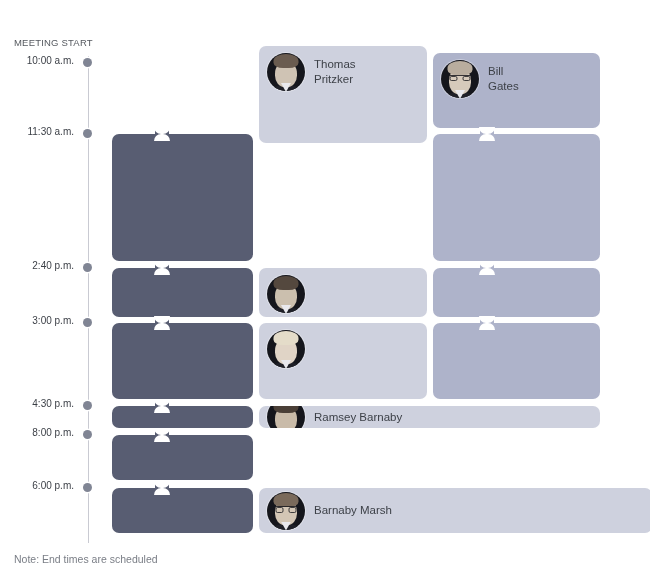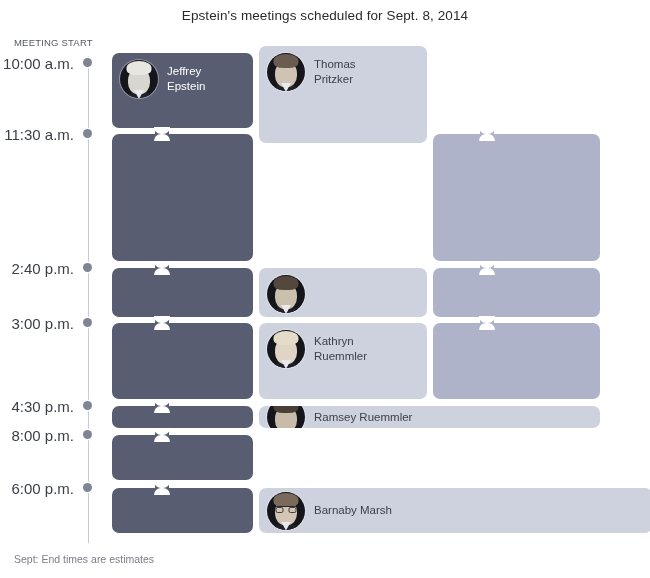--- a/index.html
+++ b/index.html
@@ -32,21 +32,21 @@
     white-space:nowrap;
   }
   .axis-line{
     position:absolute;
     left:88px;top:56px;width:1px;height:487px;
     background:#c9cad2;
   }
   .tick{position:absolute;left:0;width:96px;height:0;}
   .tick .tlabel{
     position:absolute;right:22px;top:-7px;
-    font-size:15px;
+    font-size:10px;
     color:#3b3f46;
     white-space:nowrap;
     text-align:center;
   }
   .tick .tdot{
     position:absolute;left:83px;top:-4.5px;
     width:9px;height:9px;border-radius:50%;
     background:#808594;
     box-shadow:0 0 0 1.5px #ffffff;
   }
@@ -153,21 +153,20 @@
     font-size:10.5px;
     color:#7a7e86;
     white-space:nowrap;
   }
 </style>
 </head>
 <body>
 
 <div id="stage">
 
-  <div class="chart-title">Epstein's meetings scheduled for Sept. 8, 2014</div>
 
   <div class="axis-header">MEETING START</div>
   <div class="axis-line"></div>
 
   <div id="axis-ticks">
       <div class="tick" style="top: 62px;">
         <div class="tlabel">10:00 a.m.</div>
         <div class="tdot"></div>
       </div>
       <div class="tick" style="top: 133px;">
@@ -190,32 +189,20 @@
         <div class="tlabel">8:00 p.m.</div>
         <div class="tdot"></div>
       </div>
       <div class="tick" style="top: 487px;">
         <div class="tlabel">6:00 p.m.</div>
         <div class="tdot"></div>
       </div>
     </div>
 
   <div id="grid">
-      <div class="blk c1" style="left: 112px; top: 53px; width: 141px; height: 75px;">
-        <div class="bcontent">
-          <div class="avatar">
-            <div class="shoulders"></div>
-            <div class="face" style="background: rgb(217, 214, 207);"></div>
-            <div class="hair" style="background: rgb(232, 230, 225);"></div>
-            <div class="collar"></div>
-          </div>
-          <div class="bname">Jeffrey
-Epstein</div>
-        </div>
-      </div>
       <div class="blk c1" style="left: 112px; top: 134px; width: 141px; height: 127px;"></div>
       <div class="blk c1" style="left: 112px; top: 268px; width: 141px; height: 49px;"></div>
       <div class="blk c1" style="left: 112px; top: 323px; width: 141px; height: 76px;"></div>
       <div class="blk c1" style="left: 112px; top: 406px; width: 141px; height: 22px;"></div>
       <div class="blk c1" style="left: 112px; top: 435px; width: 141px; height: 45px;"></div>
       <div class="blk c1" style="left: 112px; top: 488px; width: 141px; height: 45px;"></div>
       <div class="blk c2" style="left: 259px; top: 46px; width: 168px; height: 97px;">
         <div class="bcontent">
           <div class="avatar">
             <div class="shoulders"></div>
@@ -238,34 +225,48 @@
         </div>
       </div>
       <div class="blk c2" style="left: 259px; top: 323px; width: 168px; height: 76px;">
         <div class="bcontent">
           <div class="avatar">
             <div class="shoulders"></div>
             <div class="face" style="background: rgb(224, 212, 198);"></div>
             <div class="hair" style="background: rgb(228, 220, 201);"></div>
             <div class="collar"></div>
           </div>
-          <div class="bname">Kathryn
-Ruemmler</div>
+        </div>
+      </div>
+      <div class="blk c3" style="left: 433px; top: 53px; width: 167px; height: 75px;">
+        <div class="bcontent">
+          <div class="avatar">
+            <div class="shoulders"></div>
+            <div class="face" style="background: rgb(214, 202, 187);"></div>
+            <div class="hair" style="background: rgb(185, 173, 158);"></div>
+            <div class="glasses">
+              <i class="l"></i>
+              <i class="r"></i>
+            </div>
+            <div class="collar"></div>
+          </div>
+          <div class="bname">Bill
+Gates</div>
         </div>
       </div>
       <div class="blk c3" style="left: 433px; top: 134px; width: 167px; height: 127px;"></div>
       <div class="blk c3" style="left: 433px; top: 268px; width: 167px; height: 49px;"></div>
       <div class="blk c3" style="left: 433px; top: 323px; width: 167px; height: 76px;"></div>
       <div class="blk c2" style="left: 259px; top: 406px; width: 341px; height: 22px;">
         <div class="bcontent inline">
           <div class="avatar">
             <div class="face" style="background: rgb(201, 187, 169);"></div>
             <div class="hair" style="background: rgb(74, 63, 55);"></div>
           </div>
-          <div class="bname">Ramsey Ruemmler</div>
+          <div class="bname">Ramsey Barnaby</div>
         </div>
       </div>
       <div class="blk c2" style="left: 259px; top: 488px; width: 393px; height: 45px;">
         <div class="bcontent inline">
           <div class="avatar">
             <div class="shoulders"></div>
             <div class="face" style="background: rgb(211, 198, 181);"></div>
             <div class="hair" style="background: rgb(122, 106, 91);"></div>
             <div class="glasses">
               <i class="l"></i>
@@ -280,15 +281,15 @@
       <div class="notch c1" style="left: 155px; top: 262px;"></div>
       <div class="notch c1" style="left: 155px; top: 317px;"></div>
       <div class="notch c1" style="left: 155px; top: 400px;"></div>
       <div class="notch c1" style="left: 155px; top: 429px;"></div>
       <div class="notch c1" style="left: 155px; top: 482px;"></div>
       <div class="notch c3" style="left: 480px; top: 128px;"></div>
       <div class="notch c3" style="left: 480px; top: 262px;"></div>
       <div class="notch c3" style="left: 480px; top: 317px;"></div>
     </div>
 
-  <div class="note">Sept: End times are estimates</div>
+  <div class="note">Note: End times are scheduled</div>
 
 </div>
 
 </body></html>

────────────────────

- **Exercise objective**
Everything in the entries above except the pictures should be given again exactly.

- **Answer area**
--- a/index.html
+++ b/index.html
@@ -32,21 +32,21 @@
     white-space:nowrap;
   }
   .axis-line{
     position:absolute;
     left:88px;top:56px;width:1px;height:487px;
     background:#c9cad2;
   }
   .tick{position:absolute;left:0;width:96px;height:0;}
   .tick .tlabel{
     position:absolute;right:22px;top:-7px;
-    font-size:15px;
+    font-size:10px;
     color:#3b3f46;
     white-space:nowrap;
     text-align:center;
   }
   .tick .tdot{
     position:absolute;left:83px;top:-4.5px;
     width:9px;height:9px;border-radius:50%;
     background:#808594;
     box-shadow:0 0 0 1.5px #ffffff;
   }
@@ -153,21 +153,20 @@
     font-size:10.5px;
     color:#7a7e86;
     white-space:nowrap;
   }
 </style>
 </head>
 <body>
 
 <div id="stage">
 
-  <div class="chart-title">Epstein's meetings scheduled for Sept. 8, 2014</div>
 
   <div class="axis-header">MEETING START</div>
   <div class="axis-line"></div>
 
   <div id="axis-ticks">
       <div class="tick" style="top: 62px;">
         <div class="tlabel">10:00 a.m.</div>
         <div class="tdot"></div>
       </div>
       <div class="tick" style="top: 133px;">
@@ -190,32 +189,20 @@
         <div class="tlabel">8:00 p.m.</div>
         <div class="tdot"></div>
       </div>
       <div class="tick" style="top: 487px;">
         <div class="tlabel">6:00 p.m.</div>
         <div class="tdot"></div>
       </div>
     </div>
 
   <div id="grid">
-      <div class="blk c1" style="left: 112px; top: 53px; width: 141px; height: 75px;">
-        <div class="bcontent">
-          <div class="avatar">
-            <div class="shoulders"></div>
-            <div class="face" style="background: rgb(217, 214, 207);"></div>
-            <div class="hair" style="background: rgb(232, 230, 225);"></div>
-            <div class="collar"></div>
-          </div>
-          <div class="bname">Jeffrey
-Epstein</div>
-        </div>
-      </div>
       <div class="blk c1" style="left: 112px; top: 134px; width: 141px; height: 127px;"></div>
       <div class="blk c1" style="left: 112px; top: 268px; width: 141px; height: 49px;"></div>
       <div class="blk c1" style="left: 112px; top: 323px; width: 141px; height: 76px;"></div>
       <div class="blk c1" style="left: 112px; top: 406px; width: 141px; height: 22px;"></div>
       <div class="blk c1" style="left: 112px; top: 435px; width: 141px; height: 45px;"></div>
       <div class="blk c1" style="left: 112px; top: 488px; width: 141px; height: 45px;"></div>
       <div class="blk c2" style="left: 259px; top: 46px; width: 168px; height: 97px;">
         <div class="bcontent">
           <div class="avatar">
             <div class="shoulders"></div>
@@ -238,34 +225,48 @@
         </div>
       </div>
       <div class="blk c2" style="left: 259px; top: 323px; width: 168px; height: 76px;">
         <div class="bcontent">
           <div class="avatar">
             <div class="shoulders"></div>
             <div class="face" style="background: rgb(224, 212, 198);"></div>
             <div class="hair" style="background: rgb(228, 220, 201);"></div>
             <div class="collar"></div>
           </div>
-          <div class="bname">Kathryn
-Ruemmler</div>
+        </div>
+      </div>
+      <div class="blk c3" style="left: 433px; top: 53px; width: 167px; height: 75px;">
+        <div class="bcontent">
+          <div class="avatar">
+            <div class="shoulders"></div>
+            <div class="face" style="background: rgb(214, 202, 187);"></div>
+            <div class="hair" style="background: rgb(185, 173, 158);"></div>
+            <div class="glasses">
+              <i class="l"></i>
+              <i class="r"></i>
+            </div>
+            <div class="collar"></div>
+          </div>
+          <div class="bname">Bill
+Gates</div>
         </div>
       </div>
       <div class="blk c3" style="left: 433px; top: 134px; width: 167px; height: 127px;"></div>
       <div class="blk c3" style="left: 433px; top: 268px; width: 167px; height: 49px;"></div>
       <div class="blk c3" style="left: 433px; top: 323px; width: 167px; height: 76px;"></div>
       <div class="blk c2" style="left: 259px; top: 406px; width: 341px; height: 22px;">
         <div class="bcontent inline">
           <div class="avatar">
             <div class="face" style="background: rgb(201, 187, 169);"></div>
             <div class="hair" style="background: rgb(74, 63, 55);"></div>
           </div>
-          <div class="bname">Ramsey Ruemmler</div>
+          <div class="bname">Ramsey Barnaby</div>
         </div>
       </div>
       <div class="blk c2" style="left: 259px; top: 488px; width: 393px; height: 45px;">
         <div class="bcontent inline">
           <div class="avatar">
             <div class="shoulders"></div>
             <div class="face" style="background: rgb(211, 198, 181);"></div>
             <div class="hair" style="background: rgb(122, 106, 91);"></div>
             <div class="glasses">
               <i class="l"></i>
@@ -280,15 +281,15 @@
       <div class="notch c1" style="left: 155px; top: 262px;"></div>
       <div class="notch c1" style="left: 155px; top: 317px;"></div>
       <div class="notch c1" style="left: 155px; top: 400px;"></div>
       <div class="notch c1" style="left: 155px; top: 429px;"></div>
       <div class="notch c1" style="left: 155px; top: 482px;"></div>
       <div class="notch c3" style="left: 480px; top: 128px;"></div>
       <div class="notch c3" style="left: 480px; top: 262px;"></div>
       <div class="notch c3" style="left: 480px; top: 317px;"></div>
     </div>
 
-  <div class="note">Sept: End times are estimates</div>
+  <div class="note">Note: End times are scheduled</div>
 
 </div>
 
 </body></html>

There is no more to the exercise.